> _Data for this task_
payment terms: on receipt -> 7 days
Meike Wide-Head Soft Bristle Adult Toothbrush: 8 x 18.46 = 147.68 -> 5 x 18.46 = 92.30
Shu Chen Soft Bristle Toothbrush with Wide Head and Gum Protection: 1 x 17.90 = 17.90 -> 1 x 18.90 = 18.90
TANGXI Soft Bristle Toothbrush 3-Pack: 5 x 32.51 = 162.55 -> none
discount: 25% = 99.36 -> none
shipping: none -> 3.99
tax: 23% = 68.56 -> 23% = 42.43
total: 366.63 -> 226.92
==
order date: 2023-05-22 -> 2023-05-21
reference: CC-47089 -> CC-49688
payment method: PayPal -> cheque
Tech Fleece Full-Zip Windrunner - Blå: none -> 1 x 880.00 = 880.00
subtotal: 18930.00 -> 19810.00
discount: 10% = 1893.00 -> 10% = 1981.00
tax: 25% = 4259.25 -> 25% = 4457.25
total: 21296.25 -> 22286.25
---
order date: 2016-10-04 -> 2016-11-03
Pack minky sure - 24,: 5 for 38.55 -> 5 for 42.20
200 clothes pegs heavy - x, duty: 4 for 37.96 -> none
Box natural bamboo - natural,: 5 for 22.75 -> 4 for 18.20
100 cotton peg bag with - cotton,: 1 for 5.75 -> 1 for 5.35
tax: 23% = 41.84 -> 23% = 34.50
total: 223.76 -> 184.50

> _Work item_
What is needed is a verbatim copy of every line in the records above from the one containing "Pack minky sure" down to the one containing "total: 223.76 -> 184.50", both included, and nothing more.

> _Task answer_
Pack minky sure - 24,: 5 for 38.55 -> 5 for 42.20
200 clothes pegs heavy - x, duty: 4 for 37.96 -> none
Box natural bamboo - natural,: 5 for 22.75 -> 4 for 18.20
100 cotton peg bag with - cotton,: 1 for 5.75 -> 1 for 5.35
tax: 23% = 41.84 -> 23% = 34.50
total: 223.76 -> 184.50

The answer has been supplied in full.